Ma vie sentimentale n'a pas été plus épargnée. Particulièrement sensible dans ce domaine, mes exigences de compréhension sont très élevées et problématiques. Je pense avoir trouvé un autre zèbre comme moi (même si je n'en suis pas encore sûre d'en être un) qui se méconnait aussi mais que je soupçonne comme tel en raison de sa haute capacité d'empathie, de tolérance et d'écoute quant à mes questionnements actuels mais également en général (parce qu'il est un zèbre justement). Lui aussi réflléchit différemment et se sent différent d'ailleurs.

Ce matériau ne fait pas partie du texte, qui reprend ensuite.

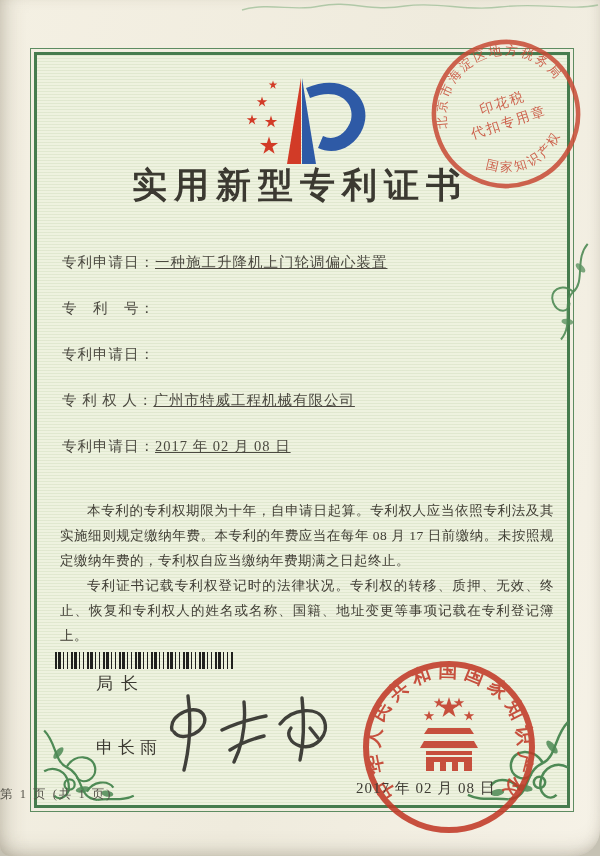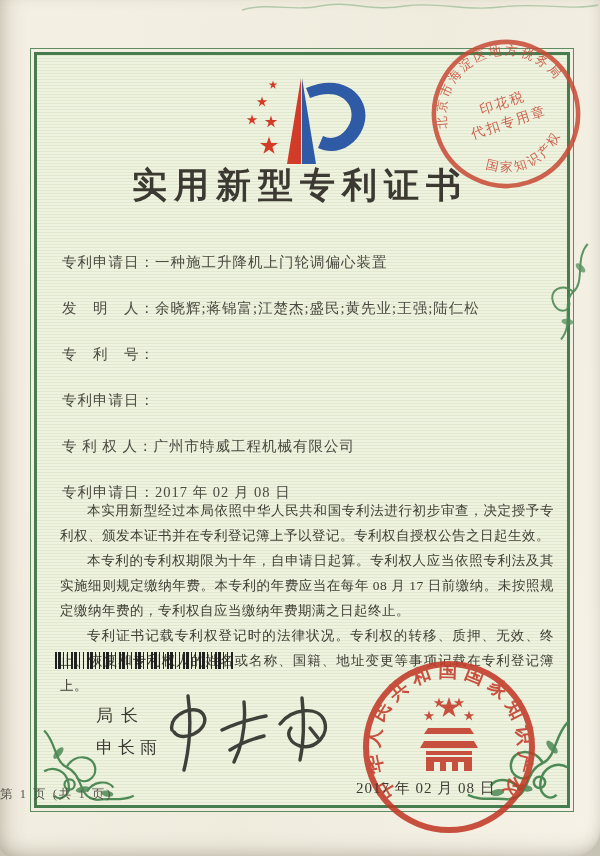--- a/index.html
+++ b/index.html
@@ -24,7 +24,7 @@
     font-size:14.5px;color:#4b4940;}
   .field{display:flex;line-height:20px;}
   .flabel{flex:0 0 auto;letter-spacing:1px;}
-  .fvalue{letter-spacing:1px;}
+  .fvalue{letter-spacing:1px;text-decoration:underline;}
   .paras{left:60px;top:498px;width:494px;font-size:13.5px;line-height:25px;
     color:#403e35;text-align:justify;letter-spacing:.5px;}
   .paras p{margin:0;text-indent:2em;}

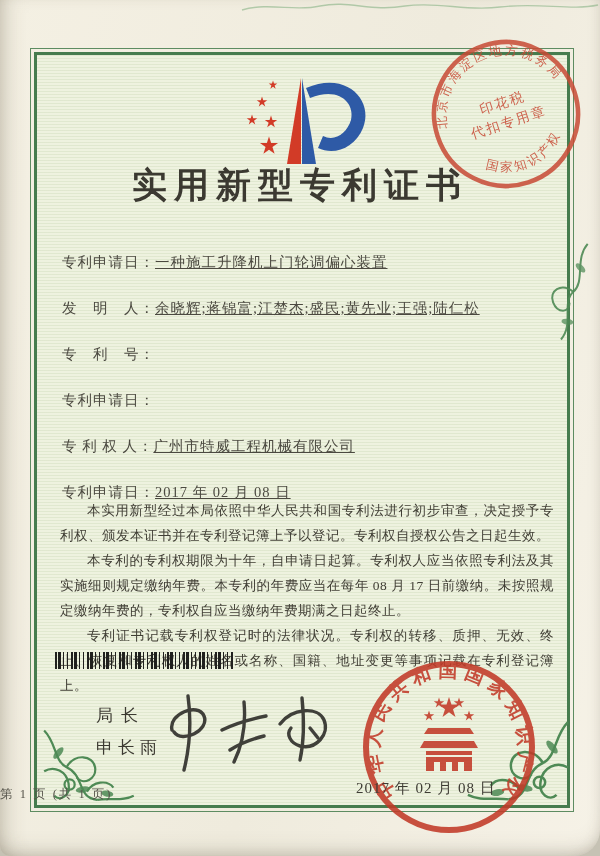--- a/index.html
+++ b/index.html
@@ -86,10 +86,6 @@
       <span class="fvalue">一种施工升降机上门轮调偏心装置</span>
     </div>
     <div class="field">
-      <span class="flabel">发　明　人：</span>
-      <span class="fvalue">余晓辉;蒋锦富;江楚杰;盛民;黄先业;王强;陆仁松</span>
-    </div>
-    <div class="field">
       <span class="flabel">专　利　号：</span>
     </div>
     <div class="field">

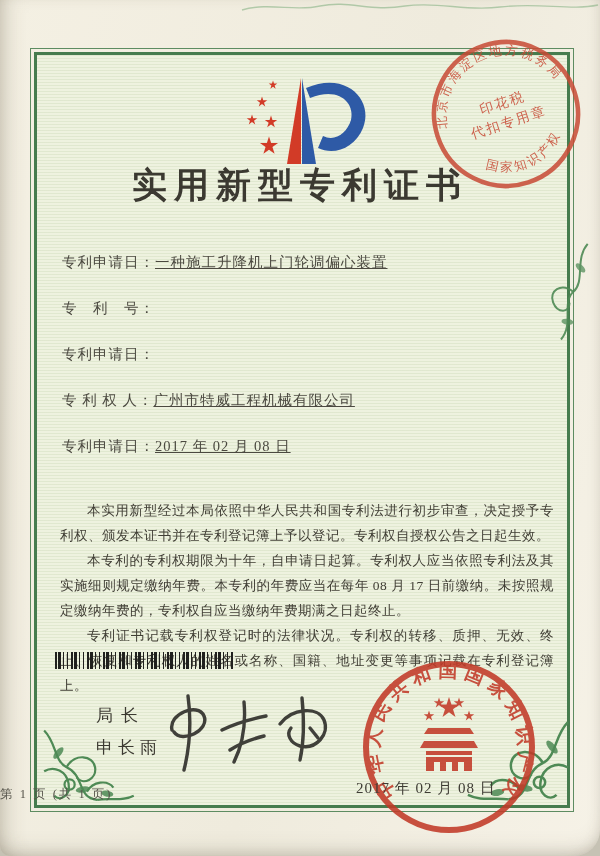--- a/index.html
+++ b/index.html
@@ -102,7 +102,6 @@
   </div>
 
   <div class="abs paras">
-    <p>本实用新型经过本局依照中华人民共和国专利法进行初步审查，决定授予专利权、颁发本证书并在专利登记簿上予以登记。专利权自授权公告之日起生效。</p>
     <p>本专利的专利权期限为十年，自申请日起算。专利权人应当依照专利法及其实施细则规定缴纳年费。本专利的年费应当在每年 08 月 17 日前缴纳。未按照规定缴纳年费的，专利权自应当缴纳年费期满之日起终止。</p>
     <p>专利证书记载专利权登记时的法律状况。专利权的转移、质押、无效、终止、恢复和专利权人的姓名或名称、国籍、地址变更等事项记载在专利登记簿上。</p>
   </div>

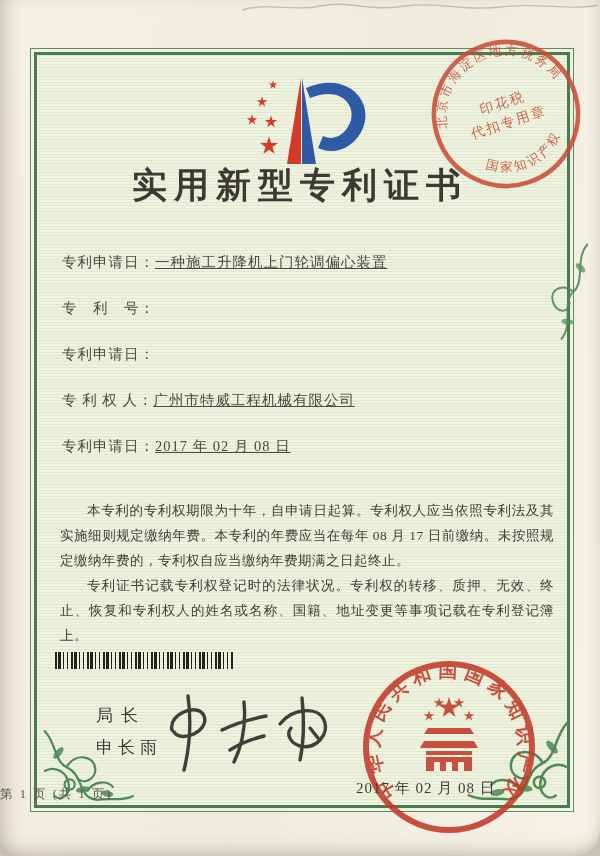--- a/index.html
+++ b/index.html
@@ -32,7 +32,7 @@
     background:repeating-linear-gradient(90deg,#20201e 0 2px,transparent 2px 3px,
       #20201e 3px 6px,transparent 6px 8px,#20201e 8px 9px,transparent 9px 12px,
       #20201e 12px 13px,transparent 13px 16px);}
-  .director-title{left:96px;top:704px;font-size:17px;letter-spacing:8px;color:#3c3a32;}
+  .director-title{left:96px;top:672px;font-size:17px;letter-spacing:8px;color:#3c3a32;}
   .director-name{left:96px;top:736px;font-size:17px;letter-spacing:5px;color:#3c3a32;}
   .signature{left:158px;top:690px;width:180px;height:88px;}
   .seal{left:360px;top:658px;width:178px;height:178px;z-index:3;}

Enfin, je suis depuis quelques années sensible au niveau de l'ouie, ce qui parasite énormément mes facultés de concentration même si, paradoxalement, lorsque je suis investie dans quelque chose (toujours ringard aux yeux des autres au passage) je suis cette fois capable de me couper de tout même au milieu d'une quasi cohue.

J'ai, de nombreuses fois, été traitée de folle et pendant longtemps je l'ai cru et l'ai mis sur le compte de la maltraitance maternelle. Trop exigente à cause de l'exigence maternelle, un regard trop dure à cause du regard maternel inculqué, mauvaise à cause de la violence maternelle, etc ..... mais sans vouloir faire de déni, mon fond intérieur me dit le contraire et chaque que l'on revient vers moi en me disant "tu avais raison", une immense foi me submerge. Bien que l'influence de ma mère ait été terrible et ne m'ait pas aidé dans mon passage à la vie d'adulte, je ne suis plus persuadée que cela en soit l'unique cause et mon soupçon d'éventuelle douance expliquerait de nombreuses choses. J'en reviens à me dire que j'ai eu beaucoup de chance d'avoir été capable d'être tête de classe et cela m'interpelle plus que tout car cette "intelligence" ne m'a pas été inculquée, elle m'a juste été exigée. D'où vient-elle ? Jusqu'où s'étend elle ? Pourquoi est-elle si efficace en période de stress ? Sachant cela, en quoi peut-elle m'être utile ? Pourquoi n'ai je pas réussi aussi brillamment dans ma vie d'adulte que dans mon enfance ?

Je pense être actuellement (voire depuis un petit bout de temps) dans un état dépressif tellement mes tentatives à m'intégrer avec les autres semblent vouées à l'échec. Depuis quelques années j'ai tendance à m'enfermer sur moi-même, me replier et m'isoler pour me cacher et me protéger "des autres" qui ne me comprennent pas, ne m'acceptent pas mais à la lecture de cet article et du livre de Kermadec, je me reconnais à chaque fois un minimum dans ses descriptifs et la foi, l'espoir revient.

Peut-être que je me trompe complètement. Peut-être que je suis en effet bel et bien folle mais au fond de moi ça ne veut pas l'entendre comme ça.